Sunny boy started school today. My little baby rode on the school bus all by himself, I mean neither me nor Honey were with him. It was a mixed feeling. A was going through a gamut of emotions. My little baby did not need me as much as he did when he was say 2 years old. There is a degree of pride when I see him pick up his back ease his tiny feet into his shoes and walks to the door. At the same time, a part of me cries and cringes that my baby is now a boy, not the tiny little bundle in my arms that could stare into for hour. Like the little bird who has mastered the art of flying, he too one day will fly away from me in the quest for his life.

It is when I am under such emotional duress that my heart starts to ache, remembering people who never came back. It does not help that living here in NJ so close to New York city, September is a brutal month, at least the first two weeks are. Deliberate switching off the TV or avoiding the news papers, is not really enough to escape the 9-11 tragedy. It somehow hangs around like an apparition. The other day I saw this on the notice board of a local church "Grief Share starts Sep 10, 6 PM". For a moment I was wondering what it could be, before it hit me that it is September. And then there are the local memorials, which gets drenched in tears around this time of the year. Of course it is this time of the year that my eye start catching "We remember", " We will never forget.." and such. I do not know if my mind is unconsciously playing the trick or if it really happens at this of the year. No September 11 has been a normal day for me ever since I came to this country.  Somehow a tragedy of this extent feels way more painful here. May be it is the way they remember indeed. Many more people have died back home say due to natural calamities, insurgency and of course terrorism. They have all been equally painful, but grief is not public back home, it is personal, it is got nothing to do with our collect psyche as a society. But here it is a fully public grief share and re-living the memories of those who never came back on a very typical balmy feeling summer day. We have friends who worked there but were caught in the traffic jam and thankfully never made it to their office. We know of people who were in the building a few hours before the incident happened and could not believe what happened a few hours, minutes after they left. We know people who worked there, safely made it out  even as the building smouldered on at the top and never had the nerve to go back to the highrises of the city. All these somehow hits so hard.

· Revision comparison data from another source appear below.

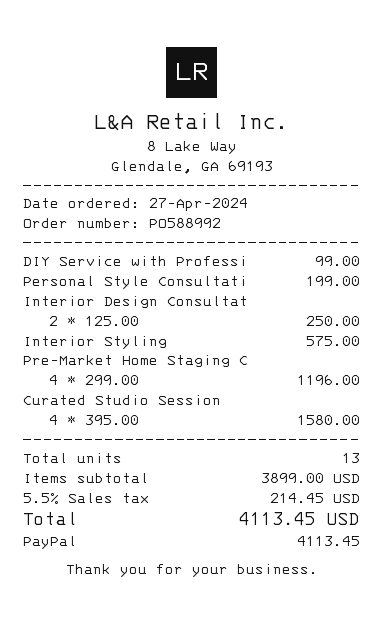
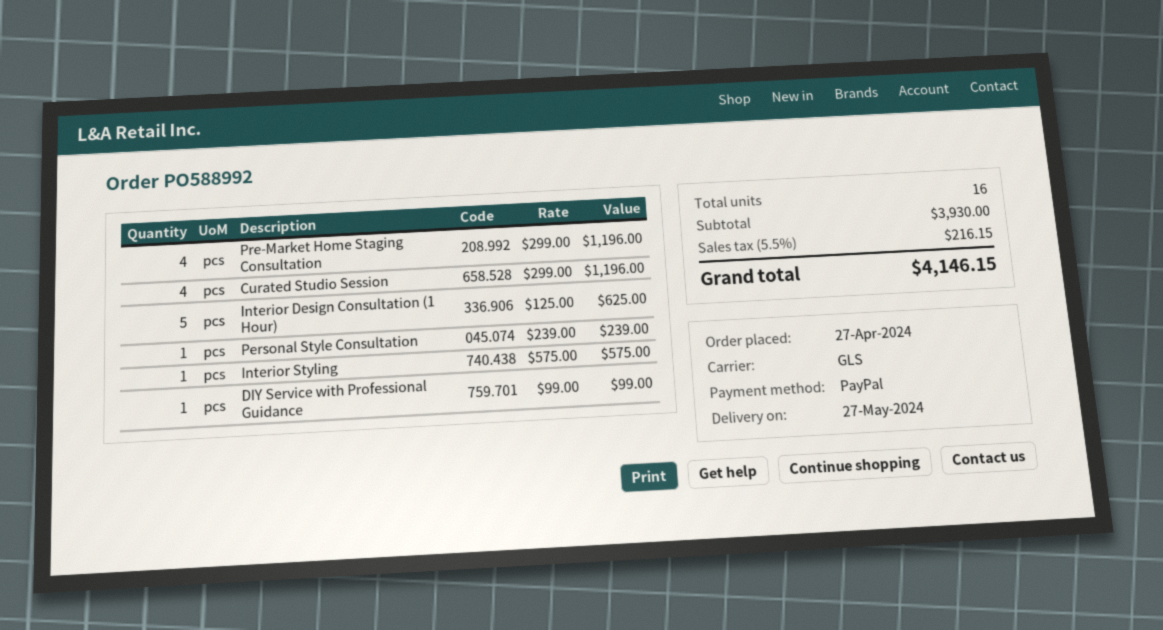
Personal Style Consultati: 1 x 199.00 = 199.00 -> 1 x 239.00 = 239.00
Interior Design Consultat: 2 x 125.00 = 250.00 -> 5 x 125.00 = 625.00
Curated Studio Session: 4 x 395.00 = 1580.00 -> 4 x 299.00 = 1196.00
total quantity: 13 -> 16
subtotal: 3899.00 -> 3930.00
tax: 5.5% = 214.45 -> 5.5% = 216.15
total: 4113.45 -> 4146.15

On the contrary the Mumbai terror attacks have all but forgotten. I remember what I was doing as the tragedy unfolded, just like I remember that day when I heard what happened in NYC on that fateful day. Perhaps we all do. You cannot  forget the moment something so disturbing happens. But Mumbai terror attacks were soon forgotten. We do not remember the victims any more. All I can see is may be a small article in  some news paper. No public grief share, no public tribute  and not much impact on the collective Psyche of the city. I do salute the resilience of the city, it is perhaps a different way of coping up with a tragedy like that, to move on.

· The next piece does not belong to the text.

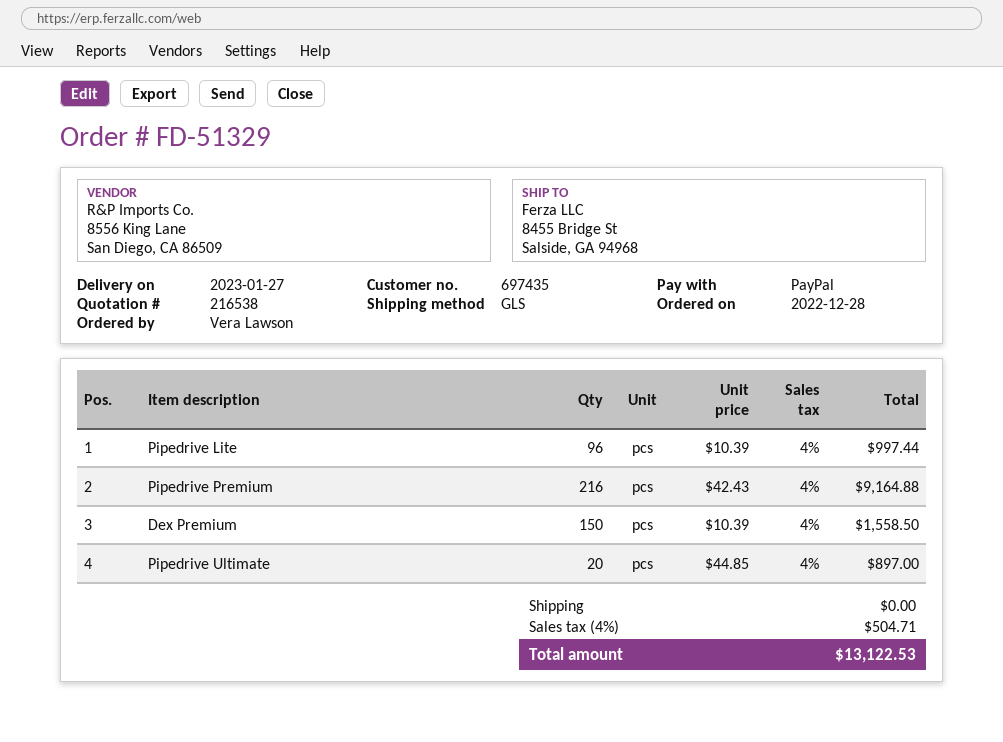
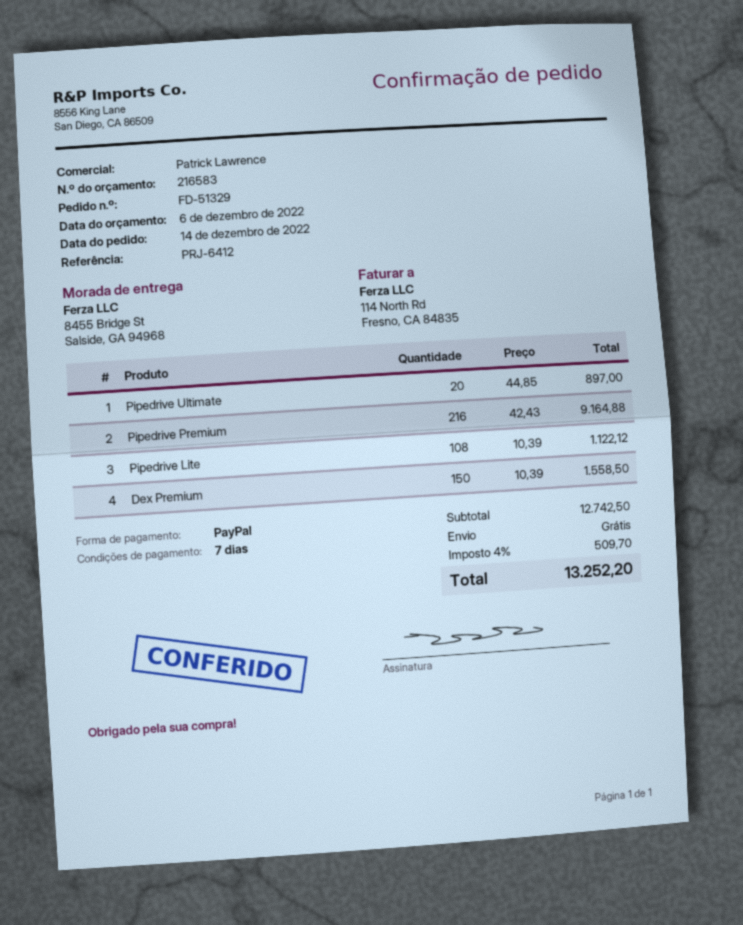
quote number: 216538 -> 216583
order date: 2022-12-28 -> 2022-12-14
Pipedrive Lite: 96 x 10.39 = 997.44 -> 108 x 10.39 = 1122.12
tax: 4% = 504.71 -> 4% = 509.70
total: 13122.53 -> 13252.20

The difference how it is treated here and back home are however very stark. Ultimately, why it happened does not matter. All that matters is that people never came back because of  some one amongst us was crazy.

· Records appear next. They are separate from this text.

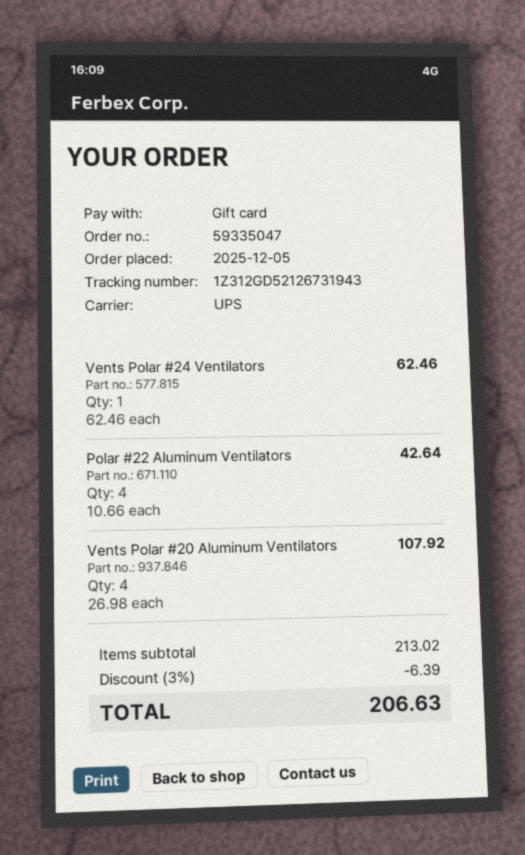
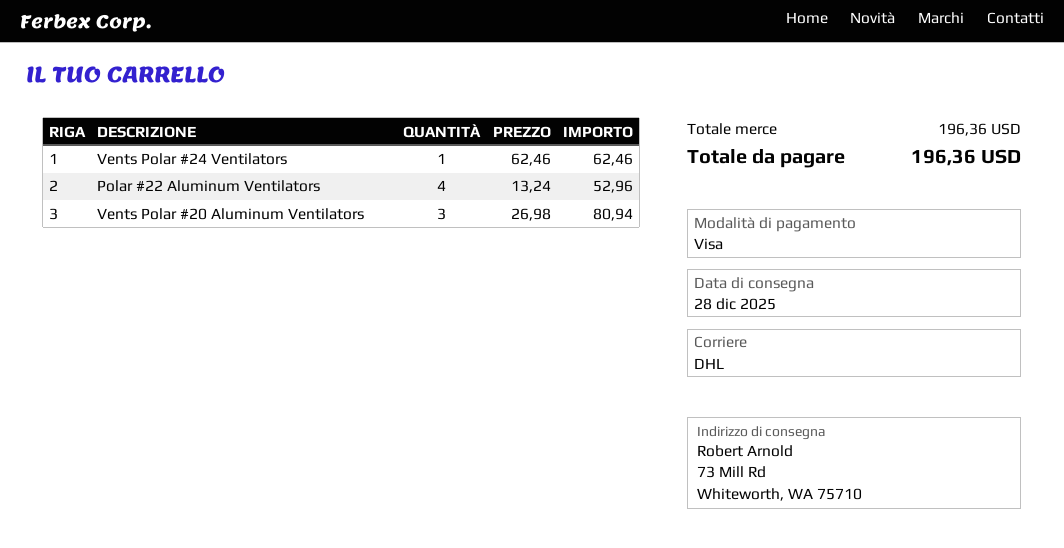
payment method: gift card -> Visa
shipping method: UPS -> DHL
Polar #22 Aluminum Ventilators: 4 x 10.66 = 42.64 -> 4 x 13.24 = 52.96
Vents Polar #20 Aluminum Ventilators: 4 x 26.98 = 107.92 -> 3 x 26.98 = 80.94
subtotal: 213.02 -> 196.36
discount: 3% = 6.39 -> none
total: 206.63 -> 196.36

After all this let us go back to Khoa Kobari Peda, a nice tribute to all our dear departed as well as our Pitru's (ancestors). The timing could not have been right 9-11 and Pitrupaksha coinciding.

We will need,

Khoa (the moist variety ) grated 1 cup
Sugar 1/2-3/4 cup
Evaporated milk 1 can (the small one)
Kopra /dessicated coconut 1/4 cup
Ghee 2 tbsp

Method:
  • On a hot skillet, toast the dessicated coconut till the coconut is slightly golden and aromatic. Remove it on to a cool plate and set it aside.
  • Heat ghee in a thick bottomed pan. Throw in the Khoa. Keep stirring till it changes colour to slightly golden. This takes a while.
  • Pour in the evaporated milk and sugar. Cook till the sugar is well incorporated and the mixture comes together into a ball.
  • Remove from heat. Once it is cool enough to handle, pinch lime sized balls of the khoa mixture and roll it in the toasted coconut mixture. 
  • Set the coconut coated khoa balls in a tray and air dry for a few hours till the Pedas harden slightly. serve at room temperature.